Post by Seva Lamberdar Fri Nov 15, 2019 5:29 pm

Seva Lamberdar wrote:Maharashtra state / assembly election mandate of Oct. 24, 2019 (just a few days after the Canadian election on Oct. 21, 2019) in the 288 seat house was as follows (parties with most seats),
BJP = 105 seats; Shiv Sena = 56 seats; Congress = 44 seats; NCP (National Congress Party) = 54

Since no single party received the absolute majority (more than the required 144 seats in the House), there is no new Govt. (including the new Govt. leader or chief minister) so far (as of Nov. 14, 2019). One of the main reasons for this unusual confusion and delay in getting the new Govt. after elections is probably because of the parties not declaring the names of their chief ministerial candidates (potential govt. leaders) before the elections.

Compare the similar results in the Canadian parliamentary elections where no single party won the required absolute majority of seats, but the Liberal Party (with the officially declared prime ministerial candidate Mr. Justin Trudeau) was able to form the Govt. immediately under Mr. Trudeau because of winning more seats in the Parliament than any other party including the Conservative Party which received more number of total votes (but less seats in Parliament) than the Liberal Party.

If the other parties (Shiv Sena, Congress and NCP) had declared the names of their chief ministerial candidates beforehand then, following the BJP chief ministerial candidate's decision to not form the Govt., they would be negotiating directly among themselves now to set up the alliance for new Govt. quickly without waiting for and getting remote instructions from non-players (non-participants in elections).

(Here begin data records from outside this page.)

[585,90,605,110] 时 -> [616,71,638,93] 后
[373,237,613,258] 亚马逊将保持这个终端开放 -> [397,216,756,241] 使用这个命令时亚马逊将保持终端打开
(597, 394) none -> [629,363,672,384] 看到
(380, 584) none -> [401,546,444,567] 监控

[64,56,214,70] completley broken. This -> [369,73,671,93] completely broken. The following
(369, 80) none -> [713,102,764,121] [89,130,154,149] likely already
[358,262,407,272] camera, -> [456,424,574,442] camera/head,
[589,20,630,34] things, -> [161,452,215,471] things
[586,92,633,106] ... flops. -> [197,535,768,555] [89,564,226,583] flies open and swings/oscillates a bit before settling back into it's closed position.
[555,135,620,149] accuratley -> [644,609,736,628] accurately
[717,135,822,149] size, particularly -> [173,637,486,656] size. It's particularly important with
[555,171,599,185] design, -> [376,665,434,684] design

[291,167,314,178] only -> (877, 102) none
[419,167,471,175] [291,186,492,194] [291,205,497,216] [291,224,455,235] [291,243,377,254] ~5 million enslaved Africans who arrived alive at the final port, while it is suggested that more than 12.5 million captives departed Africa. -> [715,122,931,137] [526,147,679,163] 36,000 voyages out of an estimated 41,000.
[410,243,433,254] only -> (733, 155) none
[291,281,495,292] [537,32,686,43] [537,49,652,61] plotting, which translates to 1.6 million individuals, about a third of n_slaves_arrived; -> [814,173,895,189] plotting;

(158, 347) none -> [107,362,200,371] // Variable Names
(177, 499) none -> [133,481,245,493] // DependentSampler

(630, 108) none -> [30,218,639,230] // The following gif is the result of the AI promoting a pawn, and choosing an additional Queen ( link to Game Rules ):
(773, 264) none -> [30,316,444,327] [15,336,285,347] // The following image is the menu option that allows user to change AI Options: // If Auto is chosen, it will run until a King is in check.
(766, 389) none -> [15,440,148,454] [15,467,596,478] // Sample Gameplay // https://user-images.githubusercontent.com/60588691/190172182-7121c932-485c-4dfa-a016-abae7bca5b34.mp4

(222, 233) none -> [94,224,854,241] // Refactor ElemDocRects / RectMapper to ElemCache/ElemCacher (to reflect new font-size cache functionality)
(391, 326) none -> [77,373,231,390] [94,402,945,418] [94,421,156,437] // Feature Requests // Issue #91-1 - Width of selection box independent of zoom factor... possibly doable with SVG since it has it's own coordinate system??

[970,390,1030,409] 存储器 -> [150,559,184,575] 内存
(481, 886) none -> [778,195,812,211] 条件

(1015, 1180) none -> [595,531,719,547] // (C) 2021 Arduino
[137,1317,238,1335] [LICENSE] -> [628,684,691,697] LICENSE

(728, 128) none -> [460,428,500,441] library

Just look at the election results in Canada recently with similar outcome of no party winning the absolute majority. The entire next step for new Govt. involved only Mr. Trudeau, Mr. Scheer and Mr. Singh (the prime ministerial candidates from Liberal Party, Conservative Party and New Democratic Party, respectively) and the nation had the final decision on new prime minister (Mr. Trudeau) in just 3 days.